Print version ISSN 0256-9574
SAMJ, S. Afr. med. j. vol.101 no.3 Cape Town Mar. 2011
Maternal and perinatal health
To the Editor: It is encouraging that our very high maternal and perinatal mortality rate has been identified as an important part of South Africa's fourfold national epidemic. I hope that, as the Department of Health sets out to find solutions to the former, it will recognise that some very basic issues need to be acknowledged.
Obstetric care is best delivered by people who have a passion for the care of mothers and the maternal/infant dyad, because success demands the most careful attention to detail, and self-sacrificing work, when attending to obstetric emergencies. Doing such work well consequently imposes a high personal cost on those who engage in it - especially in the public sector. It is very important that their morale is maintained in every way possible, to prevent rapid staff attrition.

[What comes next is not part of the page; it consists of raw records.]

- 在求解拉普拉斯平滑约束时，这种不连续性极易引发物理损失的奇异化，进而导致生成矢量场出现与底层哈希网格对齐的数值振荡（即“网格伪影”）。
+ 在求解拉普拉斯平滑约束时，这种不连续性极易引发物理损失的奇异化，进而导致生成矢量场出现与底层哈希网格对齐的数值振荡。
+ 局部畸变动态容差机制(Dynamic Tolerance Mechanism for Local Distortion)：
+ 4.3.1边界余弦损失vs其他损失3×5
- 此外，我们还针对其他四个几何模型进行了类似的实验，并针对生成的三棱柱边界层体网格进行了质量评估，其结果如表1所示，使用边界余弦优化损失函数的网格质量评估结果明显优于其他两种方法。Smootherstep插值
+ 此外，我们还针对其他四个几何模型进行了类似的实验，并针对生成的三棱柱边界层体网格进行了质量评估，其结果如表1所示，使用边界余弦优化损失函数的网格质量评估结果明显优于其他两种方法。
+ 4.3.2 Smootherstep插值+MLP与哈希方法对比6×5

However, it is very difficult to maintain high morale when obstetric and midwifery staff are given little control over the patient care process. Before 1996, for example, the advanced diploma midwives and obstetric doctor team in KZN rural hospitals had full authority to evaluate the care given to mothers in all clinics in their district, provide in-service education to correct defects, improve management protocols, and provide full feed-back on all referrals. After 1996, however, that integrated relational structure was replaced with a complete dichotomy in the vast majority of districts in the province. It has subsequently become difficult to make any impression on district care from the hospital level. And the district midwifery service has too often been administered by cadre deployments, who have little passion or skill for their jobs. This is yet another example of the disempowerment of clinicians as a result of burgeoning bureaucracy that has diminished the primacy of excellence in clinical care in the decision-making process of the whole organisation - simply because bureaucrats are not at the coalface of care, and have none of its sense of urgency. This change has slowly crept up on us since the 1980s.
The great majority of midwives who are passionate about their job are passionate about the rights of the fetus. Therefore, in planning improvements in the service, it is important that they are not pressured in any way to be involved in TOPs.

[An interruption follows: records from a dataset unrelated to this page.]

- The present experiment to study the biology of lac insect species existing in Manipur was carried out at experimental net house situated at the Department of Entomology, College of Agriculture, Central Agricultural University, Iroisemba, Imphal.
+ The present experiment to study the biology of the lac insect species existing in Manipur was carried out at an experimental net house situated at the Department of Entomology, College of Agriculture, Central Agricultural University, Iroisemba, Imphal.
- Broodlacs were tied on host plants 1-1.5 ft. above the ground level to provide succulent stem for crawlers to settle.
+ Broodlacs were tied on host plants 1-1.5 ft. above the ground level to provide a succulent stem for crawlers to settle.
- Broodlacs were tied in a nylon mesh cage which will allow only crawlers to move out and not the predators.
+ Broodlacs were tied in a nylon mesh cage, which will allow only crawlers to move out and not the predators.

South Africa has superb in-service training manuals for midwifery and neonatal care. Training is desperately needed by the majority of SRNs who did the new integrated course to deliver a high standard of care. We fall down on the implementation of that training in our hospitals. Our experience in KZN hospitals has been that advanced diploma midwives were the best persons to administer those courses. However, they are generally soon lost to the system because they are excellent personnel and, until recently, there has been no career path for them, so they become managers instead.
Training programmes for advanced diploma midwives should therefore be given more prominence, and distance training programmes resurrected. Careful consideration should also be given to dislocating the training of midwives from the overburdened integrated nursing training, and again making it a hands-on, full-year diploma course.